After our son and daughter-in-law moved to work in the USA, they kept telling us how great the US national parks were, and eventually got to lead us on a few road trips taking in some of the most spectacular: Bryce Canyon, Grand Canyon, Arches, Monument Valley, Canyonlands, Big Bend, Zion,… We were blown away by the magical scenery and the wildness of it all.
It was only then that I became aware of the name John Muir, a Scotsman who was apparently prime mover in the establishment of the US National Parks. It was to people like him that we were indebted for the continued unsullied nature of these landscapes in an over-exploited world. You can read all about him in the Wikipedia entry.
During this time we also came across the John Muir Way – a long-distance trail along by the south side of the Firth of Forth in Scotland, near where he was born in Dunbar. He was also mentioned in books I was reading. The magic of synchronicity had struck and I was impelled to add him to my reading list.

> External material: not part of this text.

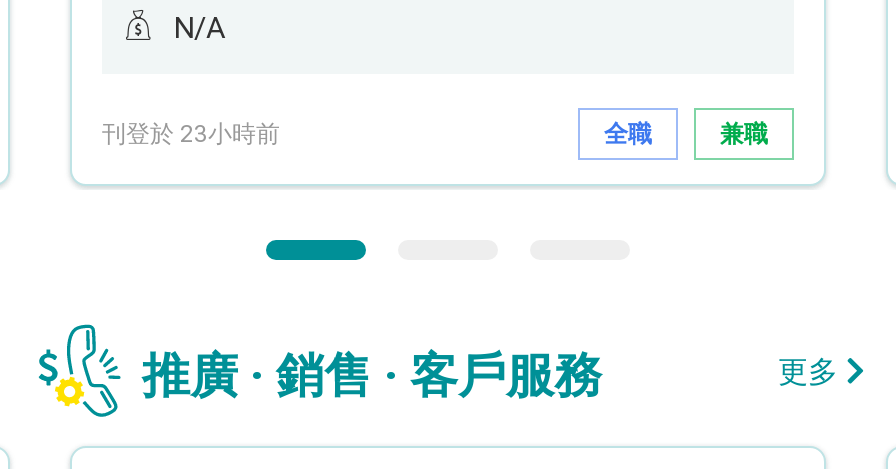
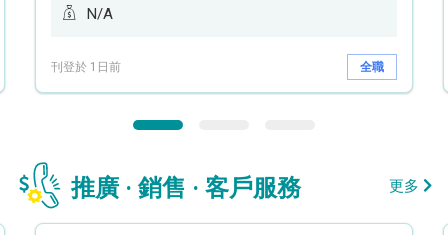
- 刊登於 23小時前
+ 刊登於 1日前

- 兼職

I recently began with ‘My First Summer in the Sierra’, first published in 1911 and now available as a free ‘public domain’ ebook. Once I had stopped trying to speed read and slowed to a pace consonant with the material, I found myself drawn into his wonderful descriptions of the summer he spent notionally herding sheep up to the high pastures around Yosemite in the Sierra Nevada mountains of California. He was truly at one with the magic of the landscape, yet at the same time had the scientific knowledge and understanding to correctly describe the various plant and animal species he encountered at the varying heights they traversed. Readers with a greater knowledge of botany than I would probably gain even more from reading this.
This is nature writing of the highest order, able to get over the wonder of being at one with such an enticing environment. I will read more of his work.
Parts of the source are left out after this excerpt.